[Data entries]
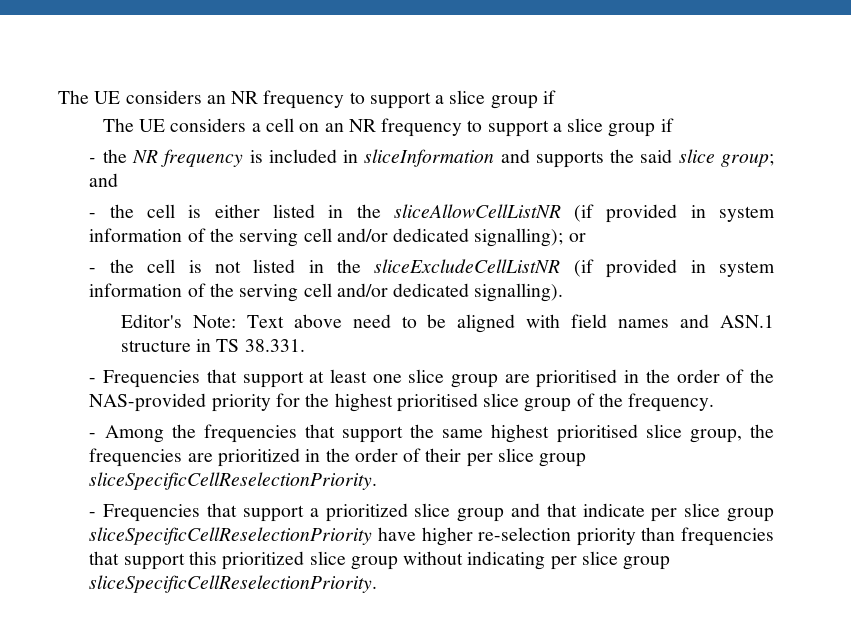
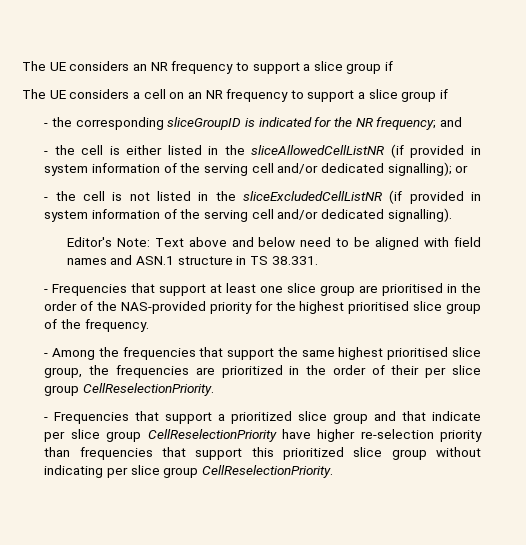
- - the NR frequency is included in sliceInformation and supports the said slice group; and
+ - the corresponding sliceGroupID is indicated for the NR frequency; and
- - the cell is either listed in the sliceAllowCellListNR (if provided in system information of the serving cell and/or dedicated signalling); or
+ - the cell is either listed in the sliceAllowedCellListNR (if provided in system information of the serving cell and/or dedicated signalling); or
- - the cell is not listed in the sliceExcludeCellListNR (if provided in system information of the serving cell and/or dedicated signalling).
+ - the cell is not listed in the sliceExcludedCellListNR (if provided in system information of the serving cell and/or dedicated signalling).
- Editor's Note: Text above need to be aligned with field names and ASN.1 structure in TS 38.331.
+ Editor's Note: Text above and below need to be aligned with field names and ASN.1 structure in TS 38.331.
- - Among the frequencies that support the same highest prioritised slice group, the frequencies are prioritized in the order of their per slice group sliceSpecificCellReselectionPriority.
+ - Among the frequencies that support the same highest prioritised slice group, the frequencies are prioritized in the order of their per slice group CellReselectionPriority.
- - Frequencies that support a prioritized slice group and that indicate per slice group sliceSpecificCellReselectionPriority have higher re-selection priority than frequencies that support this prioritized slice group without indicating per slice group sliceSpecificCellReselectionPriority.
+ - Frequencies that support a prioritized slice group and that indicate per slice group CellReselectionPriority have higher re-selection priority than frequencies that support this prioritized slice group without indicating per slice group CellReselectionPriority.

| Work required |
Beginning at the line that contains "Text above and" and ending at the last line above, copy each line without any change.

| Exercise output |
+ Editor's Note: Text above and below need to be aligned with field names and ASN.1 structure in TS 38.331.
- - Among the frequencies that support the same highest prioritised slice group, the frequencies are prioritized in the order of their per slice group sliceSpecificCellReselectionPriority.
+ - Among the frequencies that support the same highest prioritised slice group, the frequencies are prioritized in the order of their per slice group CellReselectionPriority.
- - Frequencies that support a prioritized slice group and that indicate per slice group sliceSpecificCellReselectionPriority have higher re-selection priority than frequencies that support this prioritized slice group without indicating per slice group sliceSpecificCellReselectionPriority.
+ - Frequencies that support a prioritized slice group and that indicate per slice group CellReselectionPriority have higher re-selection priority than frequencies that support this prioritized slice group without indicating per slice group CellReselectionPriority.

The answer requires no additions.